ASSIGNMENT
How many lines in the data below contain the word "Amine"? State only the number.

DATA FOR THIS EXERCISE
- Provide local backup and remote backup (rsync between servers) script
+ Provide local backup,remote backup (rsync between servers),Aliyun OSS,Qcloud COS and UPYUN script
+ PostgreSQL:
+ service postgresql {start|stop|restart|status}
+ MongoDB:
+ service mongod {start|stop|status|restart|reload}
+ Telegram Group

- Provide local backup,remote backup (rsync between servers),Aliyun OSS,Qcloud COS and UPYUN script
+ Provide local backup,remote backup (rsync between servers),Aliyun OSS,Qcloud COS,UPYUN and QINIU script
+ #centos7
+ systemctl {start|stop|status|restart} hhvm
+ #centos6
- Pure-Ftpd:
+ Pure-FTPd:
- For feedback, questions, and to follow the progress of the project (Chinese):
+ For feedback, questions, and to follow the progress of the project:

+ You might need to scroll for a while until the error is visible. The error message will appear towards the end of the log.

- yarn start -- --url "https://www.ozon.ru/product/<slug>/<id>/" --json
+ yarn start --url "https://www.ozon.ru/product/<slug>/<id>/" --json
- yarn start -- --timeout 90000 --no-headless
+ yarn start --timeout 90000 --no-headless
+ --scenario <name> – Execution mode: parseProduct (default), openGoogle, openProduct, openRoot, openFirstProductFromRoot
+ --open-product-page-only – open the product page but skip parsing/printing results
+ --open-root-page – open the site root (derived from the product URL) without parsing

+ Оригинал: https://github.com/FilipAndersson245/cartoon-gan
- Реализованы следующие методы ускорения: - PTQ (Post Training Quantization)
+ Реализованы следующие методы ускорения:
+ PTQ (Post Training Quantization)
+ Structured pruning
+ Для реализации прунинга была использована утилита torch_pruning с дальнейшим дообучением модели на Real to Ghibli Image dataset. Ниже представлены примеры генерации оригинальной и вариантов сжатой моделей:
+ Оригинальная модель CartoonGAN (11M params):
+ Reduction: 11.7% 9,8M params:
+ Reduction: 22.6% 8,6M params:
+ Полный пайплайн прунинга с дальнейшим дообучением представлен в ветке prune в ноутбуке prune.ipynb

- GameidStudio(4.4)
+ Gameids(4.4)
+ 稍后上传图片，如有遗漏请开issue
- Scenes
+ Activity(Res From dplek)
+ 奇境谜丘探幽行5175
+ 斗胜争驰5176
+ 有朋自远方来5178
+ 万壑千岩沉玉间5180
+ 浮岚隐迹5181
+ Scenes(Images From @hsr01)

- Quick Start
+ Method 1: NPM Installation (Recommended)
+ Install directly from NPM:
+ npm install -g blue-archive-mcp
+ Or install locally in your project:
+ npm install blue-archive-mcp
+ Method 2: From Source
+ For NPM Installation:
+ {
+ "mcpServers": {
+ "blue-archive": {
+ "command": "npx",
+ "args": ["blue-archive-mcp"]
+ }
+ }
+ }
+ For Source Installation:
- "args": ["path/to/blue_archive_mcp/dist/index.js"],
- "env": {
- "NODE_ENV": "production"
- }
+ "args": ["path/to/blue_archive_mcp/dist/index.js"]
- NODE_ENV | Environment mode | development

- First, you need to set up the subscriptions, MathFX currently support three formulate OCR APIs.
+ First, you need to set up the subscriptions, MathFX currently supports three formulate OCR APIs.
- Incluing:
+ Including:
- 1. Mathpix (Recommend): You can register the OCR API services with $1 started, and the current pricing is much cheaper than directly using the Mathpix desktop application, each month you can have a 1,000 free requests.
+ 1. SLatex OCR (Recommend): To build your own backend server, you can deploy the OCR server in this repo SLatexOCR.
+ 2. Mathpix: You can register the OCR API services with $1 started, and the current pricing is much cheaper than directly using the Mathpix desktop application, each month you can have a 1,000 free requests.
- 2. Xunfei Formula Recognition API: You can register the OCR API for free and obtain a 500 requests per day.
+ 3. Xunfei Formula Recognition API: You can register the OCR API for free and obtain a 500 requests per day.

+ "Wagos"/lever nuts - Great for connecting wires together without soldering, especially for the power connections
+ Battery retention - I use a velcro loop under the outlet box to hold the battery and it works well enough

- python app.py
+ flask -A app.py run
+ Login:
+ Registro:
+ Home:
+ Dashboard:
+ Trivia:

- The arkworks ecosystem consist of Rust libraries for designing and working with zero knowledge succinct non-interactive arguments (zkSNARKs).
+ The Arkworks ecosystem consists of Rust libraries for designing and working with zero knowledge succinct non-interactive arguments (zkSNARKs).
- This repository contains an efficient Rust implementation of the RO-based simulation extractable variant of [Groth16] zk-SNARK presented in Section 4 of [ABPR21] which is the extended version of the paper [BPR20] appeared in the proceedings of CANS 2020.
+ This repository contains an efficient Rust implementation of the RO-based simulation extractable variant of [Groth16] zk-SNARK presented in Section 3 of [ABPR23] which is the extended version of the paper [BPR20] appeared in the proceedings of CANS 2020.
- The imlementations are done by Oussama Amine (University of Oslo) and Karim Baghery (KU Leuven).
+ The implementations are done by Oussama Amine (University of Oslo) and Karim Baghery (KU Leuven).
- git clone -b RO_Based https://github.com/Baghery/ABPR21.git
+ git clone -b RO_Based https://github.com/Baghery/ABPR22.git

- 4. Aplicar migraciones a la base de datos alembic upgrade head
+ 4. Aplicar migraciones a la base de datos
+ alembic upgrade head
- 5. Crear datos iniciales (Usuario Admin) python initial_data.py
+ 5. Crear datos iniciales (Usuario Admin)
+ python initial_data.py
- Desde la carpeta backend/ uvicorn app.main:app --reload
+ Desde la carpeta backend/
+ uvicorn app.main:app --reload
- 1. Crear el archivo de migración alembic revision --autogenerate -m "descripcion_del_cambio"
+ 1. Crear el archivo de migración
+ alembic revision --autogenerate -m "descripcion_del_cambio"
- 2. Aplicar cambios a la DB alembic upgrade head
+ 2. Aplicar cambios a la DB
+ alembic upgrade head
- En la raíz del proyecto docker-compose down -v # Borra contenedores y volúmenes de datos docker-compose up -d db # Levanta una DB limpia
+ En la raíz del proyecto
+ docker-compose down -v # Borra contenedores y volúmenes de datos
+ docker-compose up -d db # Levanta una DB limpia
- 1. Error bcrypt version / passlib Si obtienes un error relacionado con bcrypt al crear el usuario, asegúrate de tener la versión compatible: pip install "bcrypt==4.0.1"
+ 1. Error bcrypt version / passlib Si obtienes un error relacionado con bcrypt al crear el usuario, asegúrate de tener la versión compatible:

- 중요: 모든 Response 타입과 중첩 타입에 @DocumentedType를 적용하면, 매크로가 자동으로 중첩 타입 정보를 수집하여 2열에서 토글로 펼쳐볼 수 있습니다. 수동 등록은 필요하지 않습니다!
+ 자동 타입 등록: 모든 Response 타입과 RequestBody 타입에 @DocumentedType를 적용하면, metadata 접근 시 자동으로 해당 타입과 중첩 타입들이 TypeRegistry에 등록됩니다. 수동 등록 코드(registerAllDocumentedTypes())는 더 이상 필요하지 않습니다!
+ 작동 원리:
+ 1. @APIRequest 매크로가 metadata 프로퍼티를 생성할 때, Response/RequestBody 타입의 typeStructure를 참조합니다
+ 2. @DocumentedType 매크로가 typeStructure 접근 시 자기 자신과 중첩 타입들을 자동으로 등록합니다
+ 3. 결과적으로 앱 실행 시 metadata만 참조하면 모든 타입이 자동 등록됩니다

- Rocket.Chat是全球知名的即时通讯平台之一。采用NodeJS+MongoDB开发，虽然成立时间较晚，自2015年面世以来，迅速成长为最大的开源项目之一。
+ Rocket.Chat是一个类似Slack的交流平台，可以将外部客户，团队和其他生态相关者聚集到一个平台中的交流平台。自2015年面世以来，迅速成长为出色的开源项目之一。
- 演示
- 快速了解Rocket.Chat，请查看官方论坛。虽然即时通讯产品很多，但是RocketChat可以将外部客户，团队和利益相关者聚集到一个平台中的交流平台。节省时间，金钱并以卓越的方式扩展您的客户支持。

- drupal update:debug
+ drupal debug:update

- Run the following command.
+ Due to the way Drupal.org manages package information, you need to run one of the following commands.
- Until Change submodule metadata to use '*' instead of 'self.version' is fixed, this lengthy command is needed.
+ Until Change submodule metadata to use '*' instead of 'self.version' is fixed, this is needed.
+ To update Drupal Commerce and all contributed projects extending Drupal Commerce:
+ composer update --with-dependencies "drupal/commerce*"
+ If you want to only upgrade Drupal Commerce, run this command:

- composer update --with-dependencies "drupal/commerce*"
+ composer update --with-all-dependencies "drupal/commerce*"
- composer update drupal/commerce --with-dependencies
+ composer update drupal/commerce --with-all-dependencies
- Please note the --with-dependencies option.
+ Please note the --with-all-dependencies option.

ANSWER BOX
2